Her work earned her a Nobel Peace Prize nomination in 2014, an MBE from Queen Elizabeth and a long list of honorary fellowships and other international distinctions.
Since she opened her first hospice in 1993 – the fourth on the African continent – Uganda has been recognised internationally for its efforts to improve care for the dying, thanks in no small measure to Merriman. In the Economist’s 2015 quality of death index, Uganda ranked 35th out of 80 countries, and was one of only two African countries in the top 50, along with South Africa.
“I would want my legacy to be that the patient and family being the centre of care would reach everybody in the caring professions . . . I want it to be not just in palliative care but to go throughout care, throughout the world,” she says.
Education is the key. Hospice Africa Uganda offers bachelor degrees and diplomas in palliative care to healthcare workers from all across Africa, beginning with five-week initiation courses.
The terminally ill travel from all parts of Uganda for treatment, pain relief or counselling. Many are brought to and from their homes. The poorest get cash to buy essentials.
However, Merriman’s hospices are exceptions. Uganda has one doctor for every 250,000 people. One in 14 has Aids, leading to a rise in cancers. Palliative care must compete with a huge number of other demands.
“Uganda, just like most African countries, has many health challenges,”, says Dr Eddie Mwebesa, the newly appoined chief executive director of Hospice Africa Uganda. “It is always a struggle.”
In 23 years, Merriman’s organisation has helped 28,000 patients. “This is really a drop in the ocean, considering the 250,000 patients who need palliative care. So we are not yet there,” Mwebesa says.
The key is affordable and readily available pain relief. “First of all you have to have pain control to get through to them. Secondly, you have to have symptom control.” When she first came to Uganda, codeine was the principal source of pain relief, if not the only one. Merriman’s introduction of cheap oral morphine revolutionised the final days of patients.

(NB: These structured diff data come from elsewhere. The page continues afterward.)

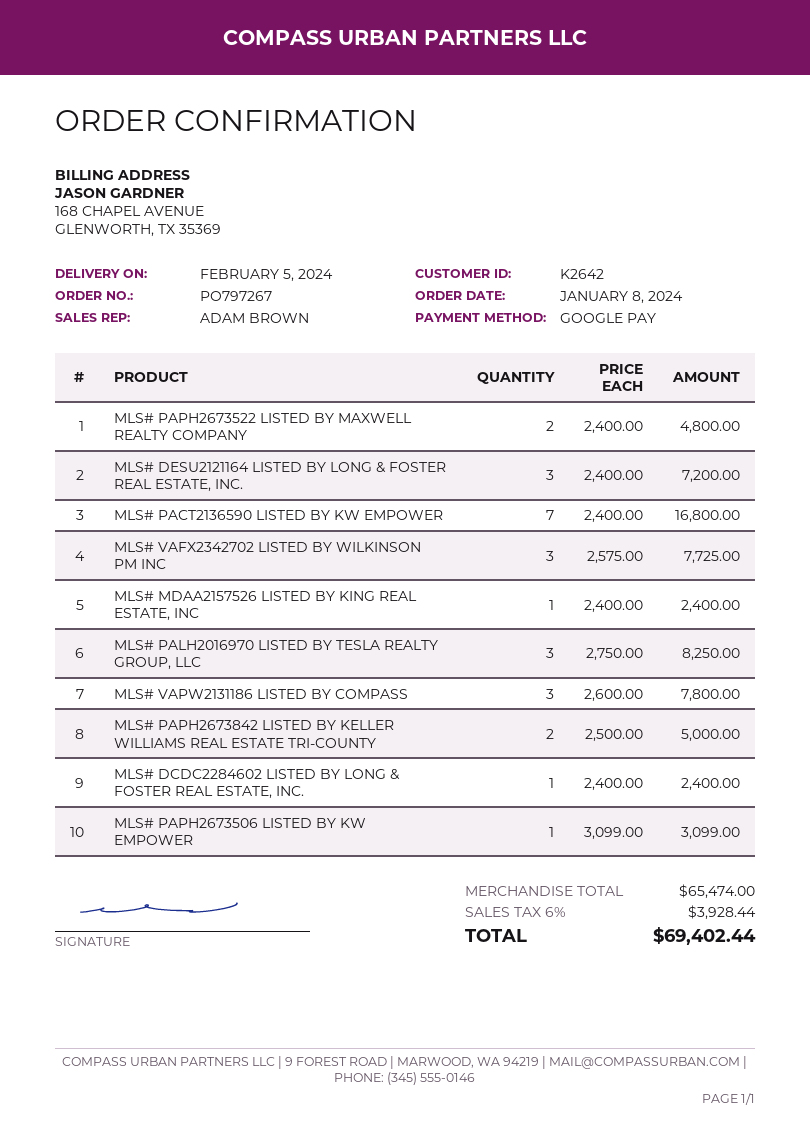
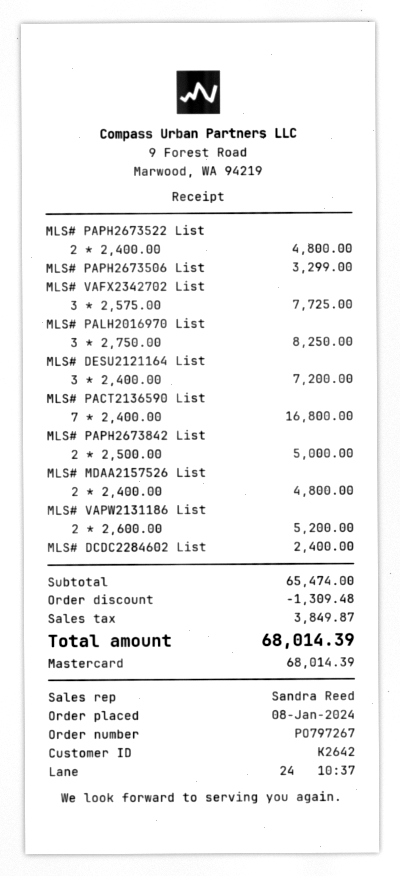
sales rep: ADAM BROWN -> Sandra Reed
payment method: Google Pay -> Mastercard
MLS# MDAA2157526 LISTED BY KING REAL ESTATE, INC: 1 x 2400.00 = 2400.00 -> 2 x 2400.00 = 4800.00
MLS# VAPW2131186 LISTED BY COMPASS: 3 x 2600.00 = 7800.00 -> 2 x 2600.00 = 5200.00
MLS# PAPH2673506 LISTED BY KW EMPOWER: 1 x 3099.00 = 3099.00 -> 1 x 3299.00 = 3299.00
discount: none -> 1309.48
tax: 3928.44 -> 3849.87
total: 69402.44 -> 68014.39

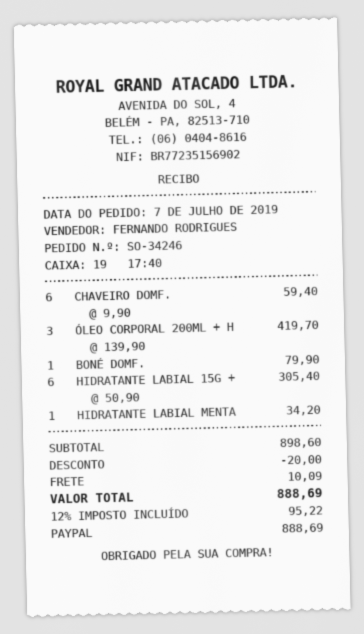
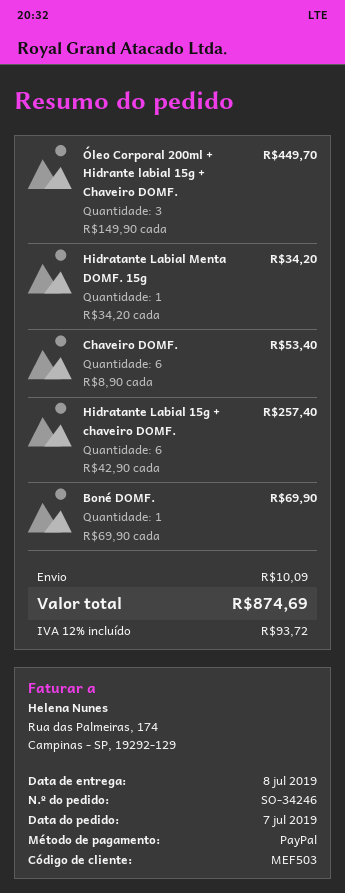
CHAVEIRO DOMF.: 6 x 9.90 = 59.40 -> 6 x 8.90 = 53.40
ÓLEO CORPORAL 200ML + H: 3 x 139.90 = 419.70 -> 3 x 149.90 = 449.70
BONÉ DOMF.: 1 x 79.90 = 79.90 -> 1 x 69.90 = 69.90
HIDRATANTE LABIAL 15G +: 6 x 50.90 = 305.40 -> 6 x 42.90 = 257.40
discount: 20.00 -> none
tax: 12% = 95.22 -> 12% = 93.72
total: 888.69 -> 874.69

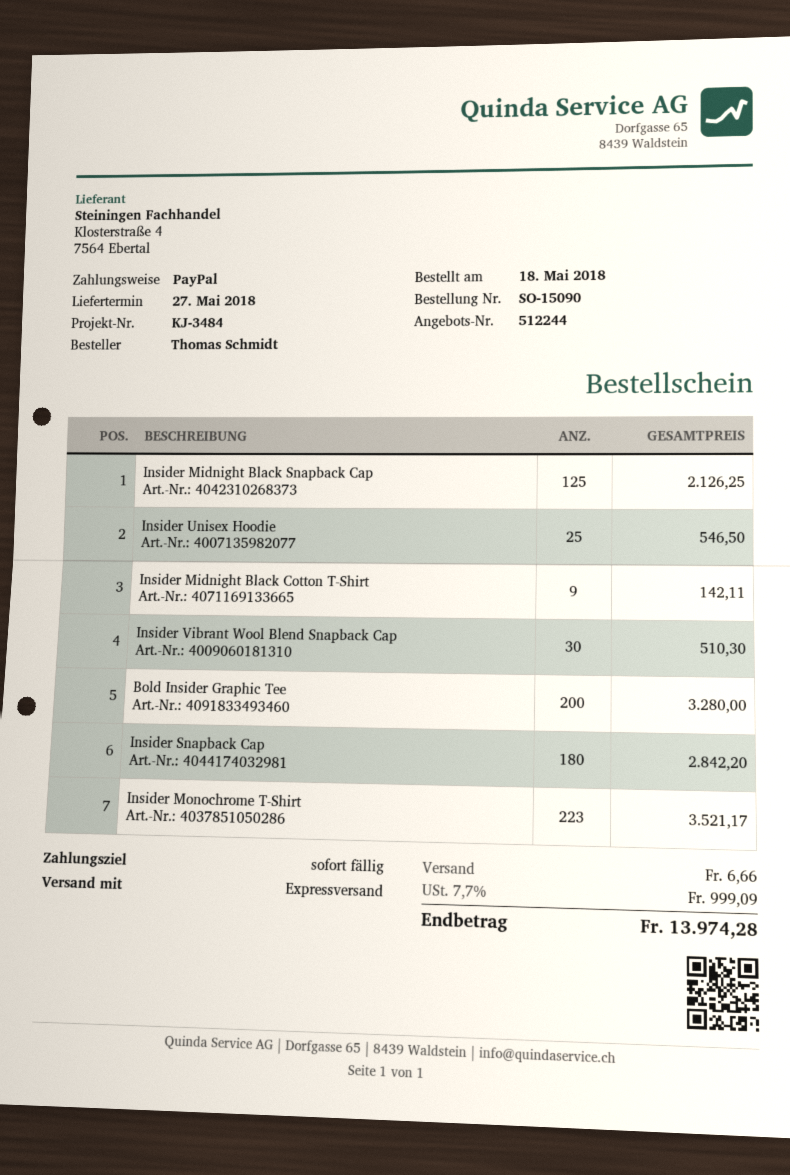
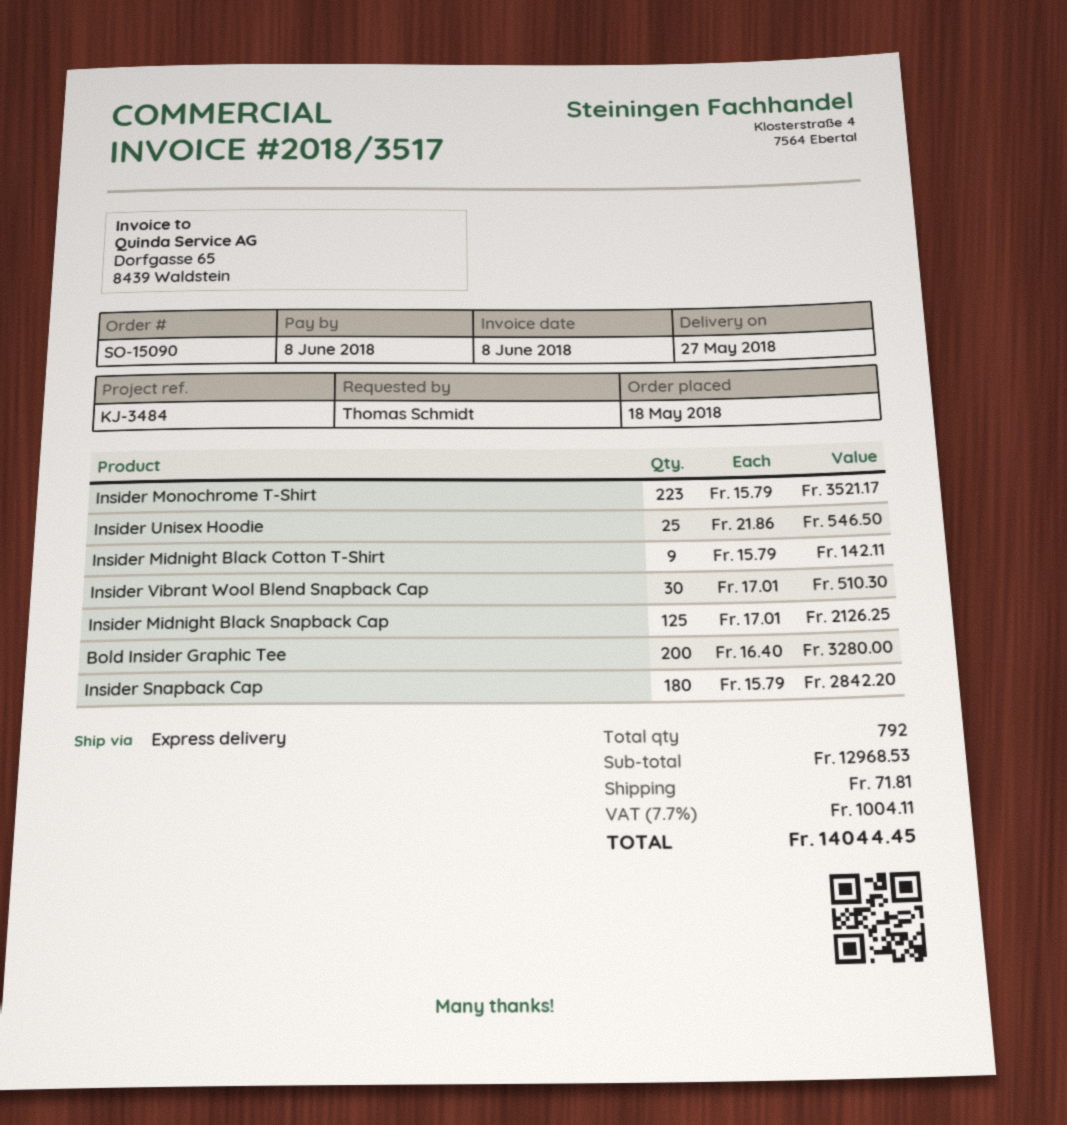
shipping: 6.66 -> 71.81
tax: 7.7% = 999.09 -> 7.7% = 1004.11
total: 13974.28 -> 14044.45

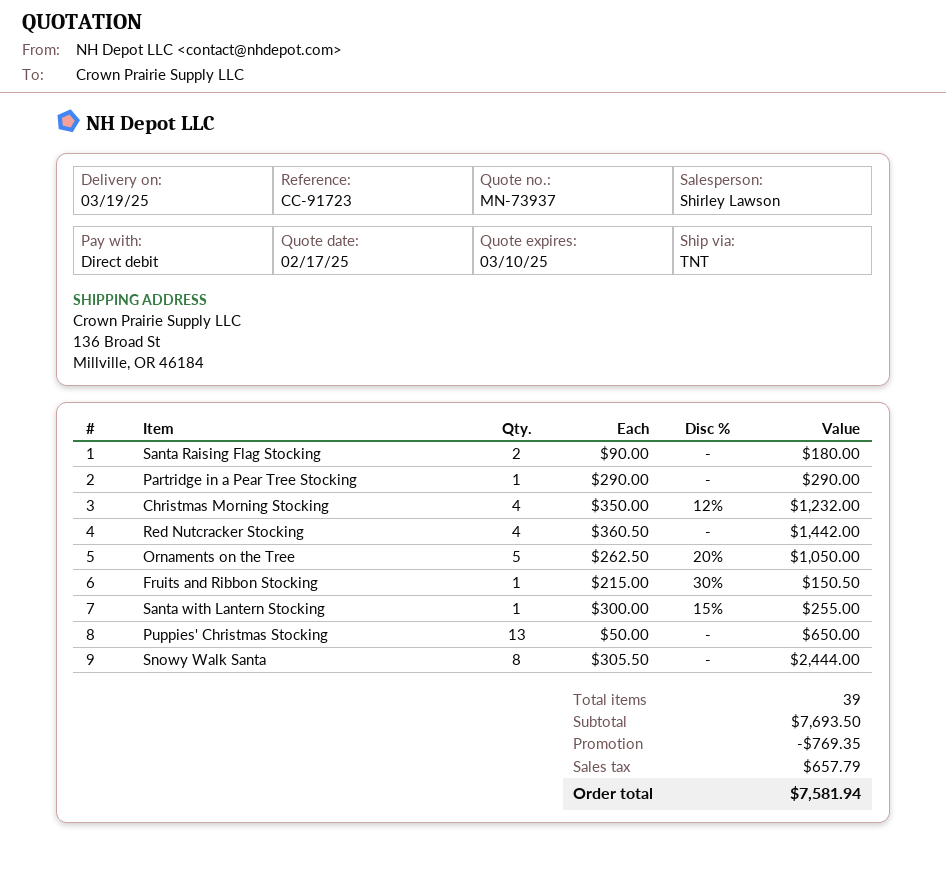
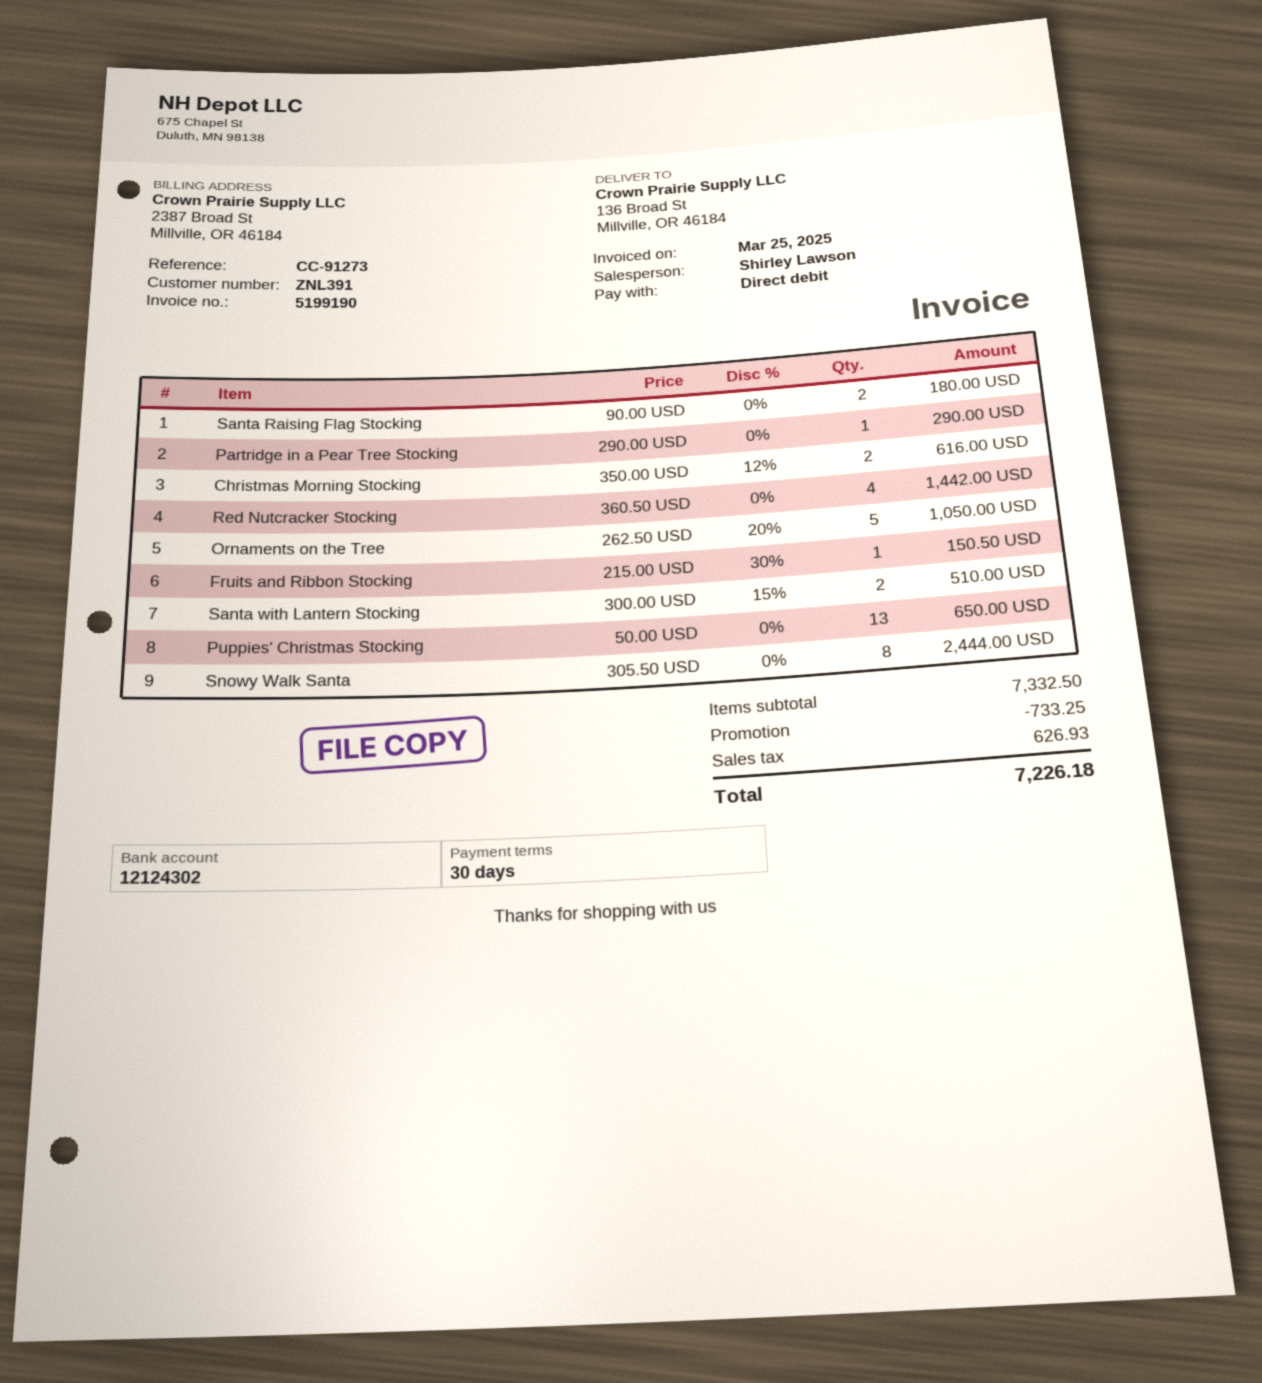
reference: CC-91723 -> CC-91273
Christmas Morning Stocking: 4 x 350.00 - 12% = 1232.00 -> 2 x 350.00 - 12% = 616.00
Santa with Lantern Stocking: 1 x 300.00 - 15% = 255.00 -> 2 x 300.00 - 15% = 510.00
subtotal: 7693.50 -> 7332.50
discount: 769.35 -> 733.25
tax: 657.79 -> 626.93
total: 7581.94 -> 7226.18

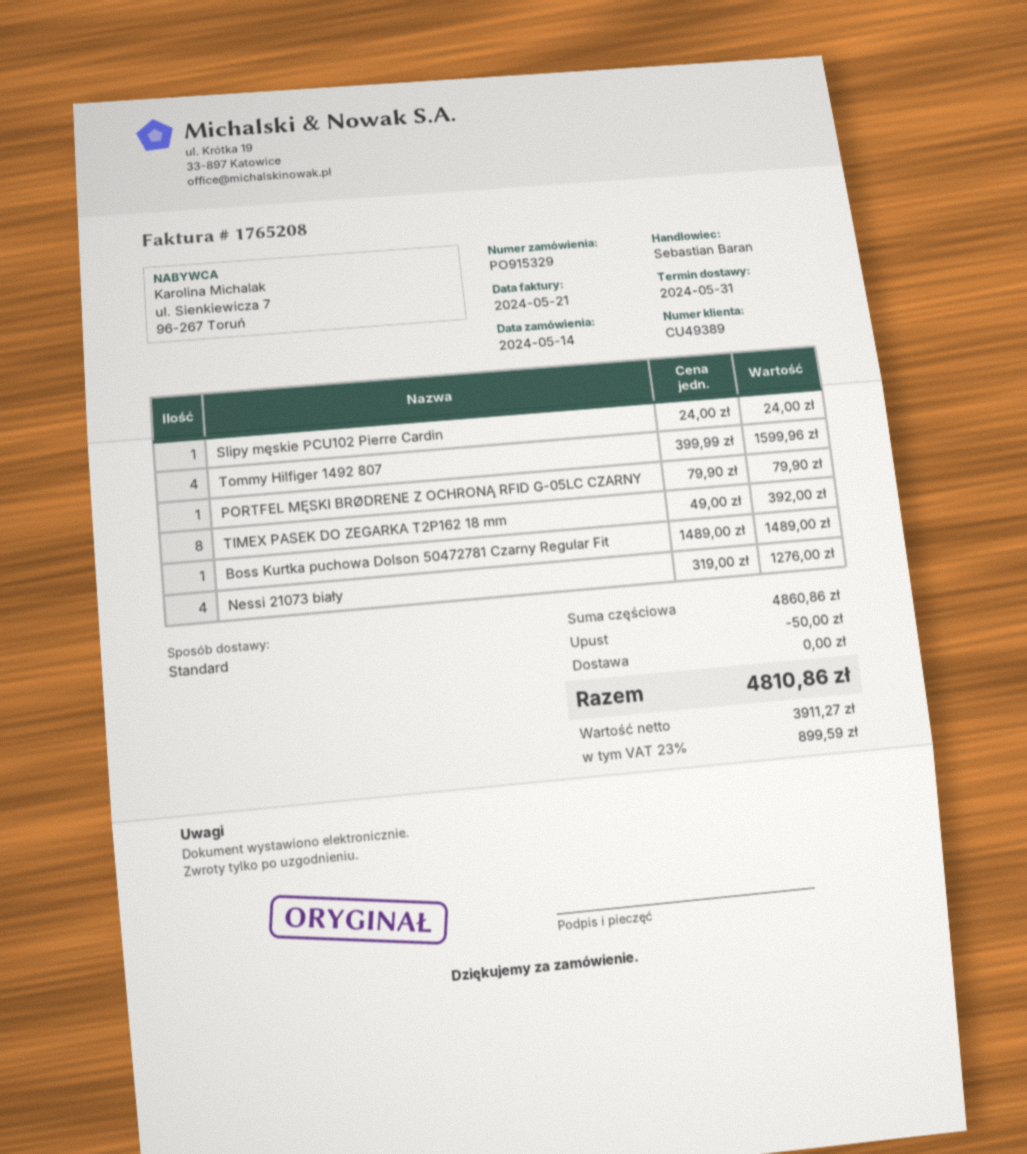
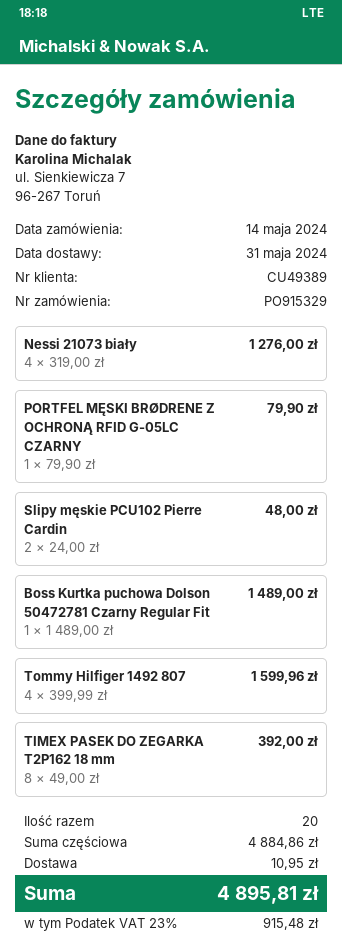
Slipy męskie PCU102 Pierre Cardin: 1 x 24.00 = 24.00 -> 2 x 24.00 = 48.00
subtotal: 4860.86 -> 4884.86
discount: 50.00 -> none
shipping: 0.00 -> 10.95
tax: 23% = 899.59 -> 23% = 915.48
total: 4810.86 -> 4895.81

Using a kitchen sink, Merriman replicated a formula she had developed in Singapore – morphine powder, water, preservative and a dash of food colouring to indicate the strength of the solution. In a modern laboratory, Hospice Africa Uganda produces all of Uganda’s morphine in partnership with the government. Oral solutions are cheaper than pills and injections. A week’s supply costs $2.
Still considered to be the best for those in severe pain, Merriman had to overcome serious resistance to morphine from local doctors, who feared addiction and overdose.
Today, the fruits of Merriman’s life’s work are not hard to find. On a Tuesday afternoon, a patient lies under a tree in the sunny garden, sharing a joke with a volunteer as she gently massages his feet.
On the verandah outside a daycare room, Jimmy Bukenya (33), a cheerful HIV patient, takes a break from a raucous card game to explain what life was like before he arrived three years ago.
Then he was bedridden and close to death. “I was in a bad condition,” he says. “I could not manage to move. I was just down on the floor . . . But the hospice has helped me, almost to save my life . . . it was not looking good, but now, I’m good.”
Asked what he thinks of “Doctor Anne”, he takes a long pause and quietly says: “For me, I just pray for her because of the support she has been giving me, for all of those years which I have been suffering. She is a very good friend to us.”
The Anne Merriman Hospice Africa Foundation is being launched on Sunday June 19th in the ground floor education and research centre at Our Lady’s Hospice and Care Services, Harold’s Cross, Dublin 6W, at 3pm. All are welcome.